5 Responses to “Chronique du 25 mars 2013: un projet commun pas véritablement commun ou comment divorcer par consentement non mutuel.”


  • Pas de commentaires particuliers à faire pour la chronique de ce jour… mais je voulais profiter ce cet espace de dialogue pour vous remercier pour ce blog, toujours interessant et "croustillant", et aussi pour vous souhaiter de bonnes fêtes de fin d'année!

    A bientôt pour la découverte de nouvelles chroniques!

    Isabelle T.   TISF Conseil Général.

  • Je profite de cette occasion pour vous souhaiter une belle et heureuse fin d'année mais aussi une belle et heureuse année 2014.

    Merci de votre fidélité qui me tient chaud et me donne envie de continuer à m'entretenir avec vous.

    Michel BOUDJEMAÏ

    • Difficile d'aller plus loin que ta conclusion. Une chose est sure c'est qu'il y a au moins deux victimes dans cette histoire.

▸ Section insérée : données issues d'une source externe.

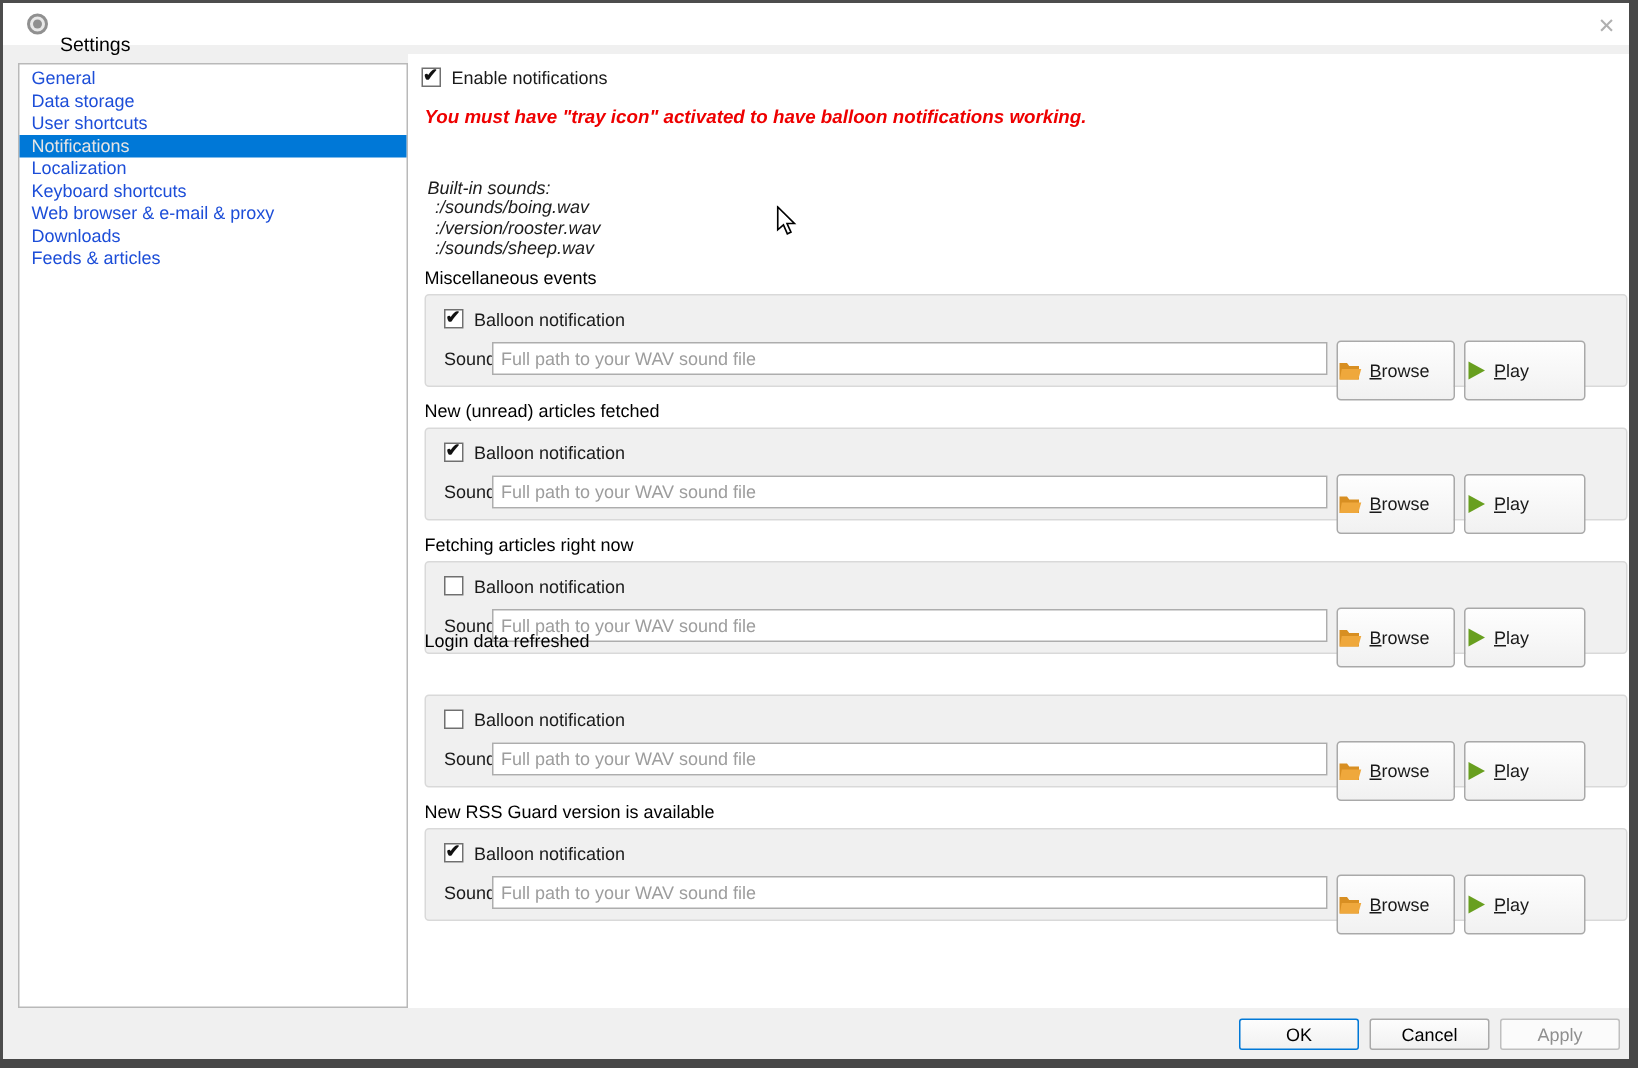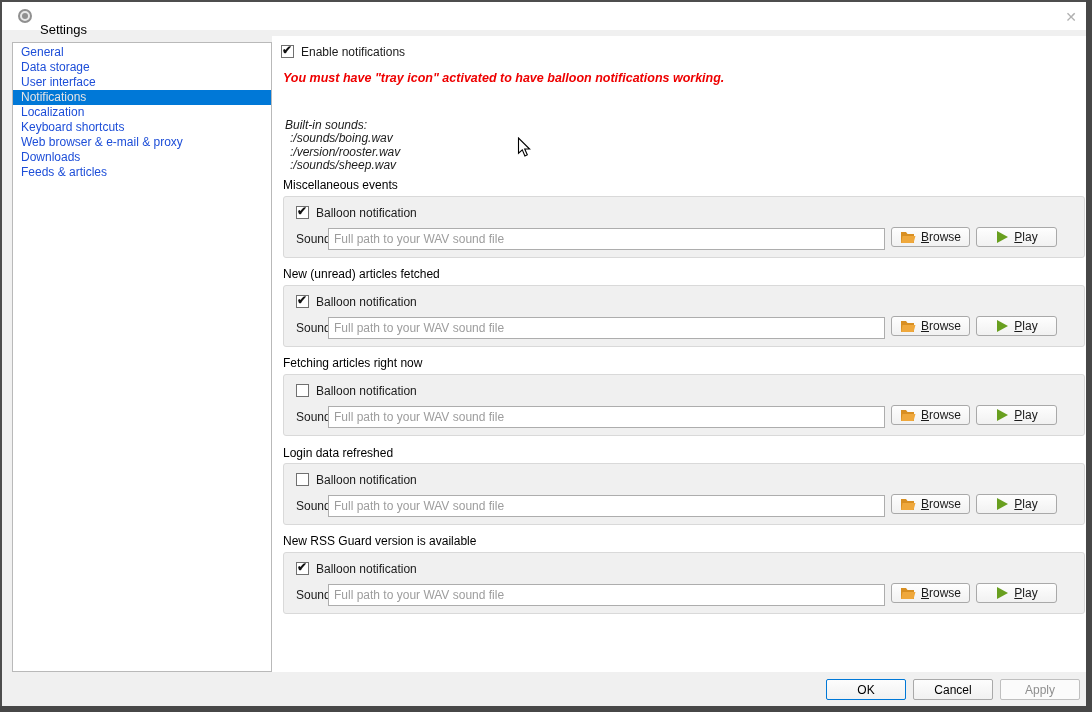--- a/index.html
+++ b/index.html
@@ -85,7 +85,7 @@
   <div class="sidebar">
     <div class="side-item">General</div>
     <div class="side-item">Data storage</div>
-    <div class="side-item">User interface</div>
+    <div class="side-item">User shortcuts</div>
     <div class="side-item on">Notifications</div>
     <div class="side-item">Localization</div>
     <div class="side-item">Keyboard shortcuts</div>

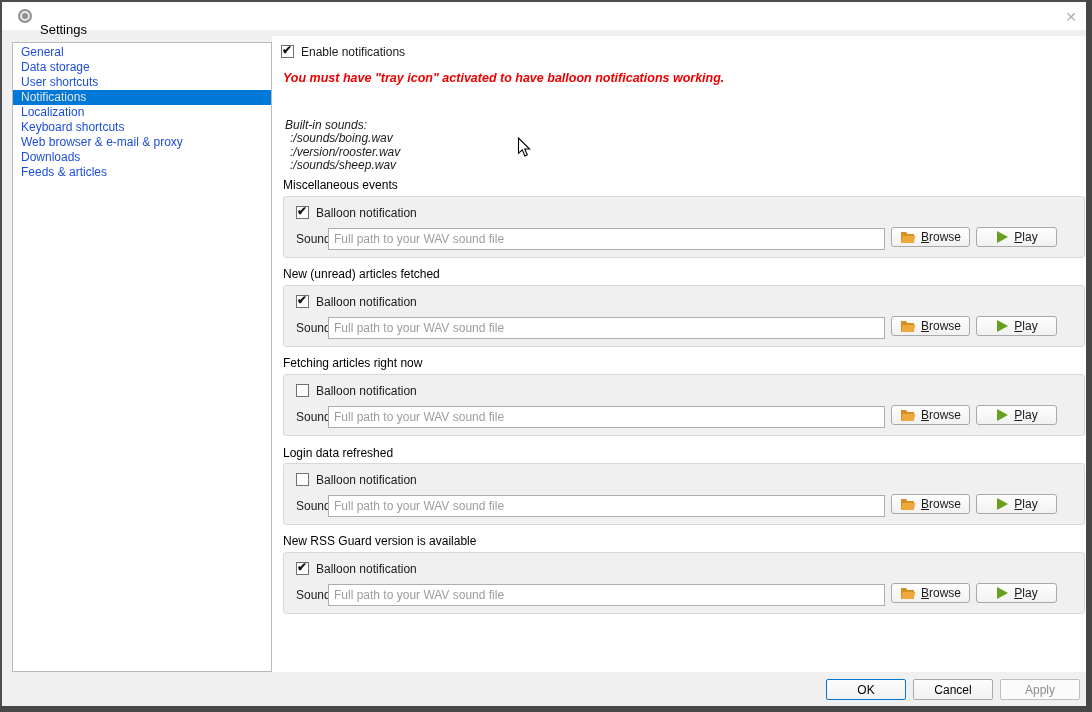--- a/index.html
+++ b/index.html
@@ -51,7 +51,7 @@
   .sound-input { position:absolute; left:44px; top:31px; width:557px; height:22px; border:1px solid #adadad;
                  background:#fff; padding:0 5px; font-family:"Liberation Sans", sans-serif; font-size:12px; color:#222; }
   .sound-input::placeholder { color:#9d9d9d; opacity:1; }
-  .mini-btn { position:absolute; top:30px; height:20px; display:flex; align-items:center; justify-content:center;
+  .mini-btn { position:absolute; top:30px; height:40px; display:flex; align-items:center; 
               gap:5px; background:linear-gradient(#fefefe,#f1f1f1); border:1px solid #a9a9a9; border-radius:3px; }
   .browse-btn { left:607px; width:79px; }
   .play-btn { left:692px; width:81px; }

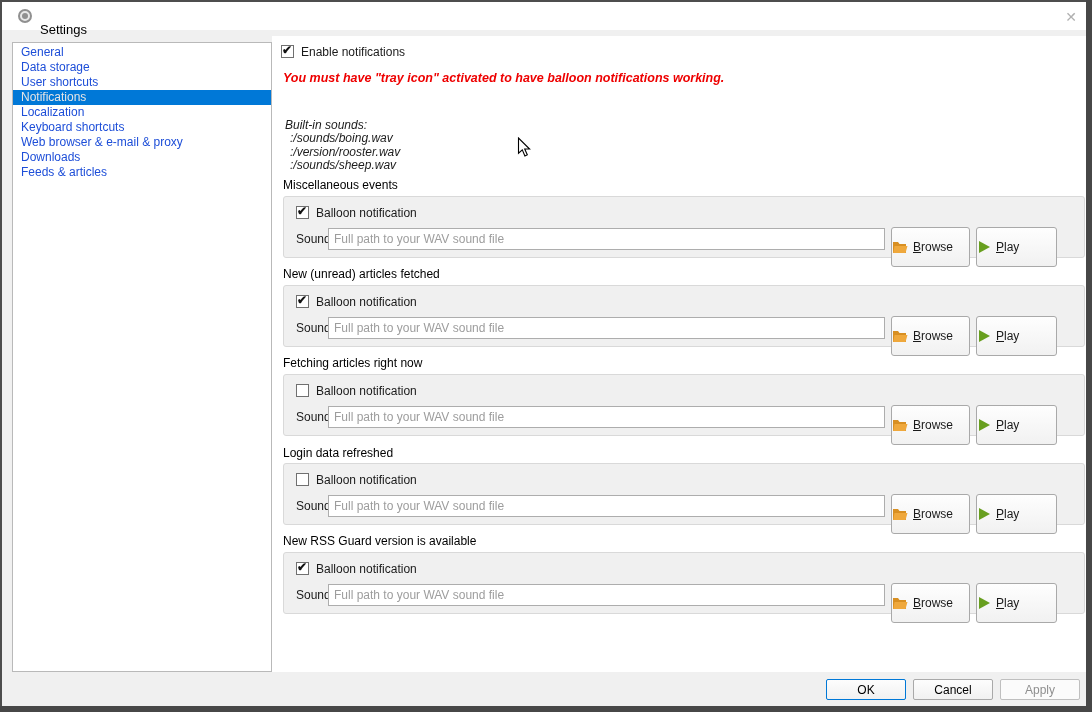--- a/index.html
+++ b/index.html
@@ -169,7 +169,7 @@
     </div>
   </div>
 
-  <div class="sec-title" style="top:446px;">Login data refreshed</div>
+  <div class="sec-title" style="top:420px;">Login data refreshed</div>
   <div class="sec-panel" style="top:463px;">
     <span class="cb"></span>
     <span class="balloon-label">Balloon notification</span>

      Je te souhaite une bonne et heureuse année 2014 ainsi qu'à tes proches

      • Bonjor Monsieur,

        J’ai eu grand plaisir à prendre conniassance de votre réponse qui, dans tous les cas, sera publiée sur mon blogue.

        N’hésitez pas à me faire connaitre la décison de la Cour d’appel.

        Merci dans tous les cas de votre commentaire et à bientôt je l’espère.

        Michel BOUDJEMAÏ

         

  • Merci enormement pour cette mane de donnee.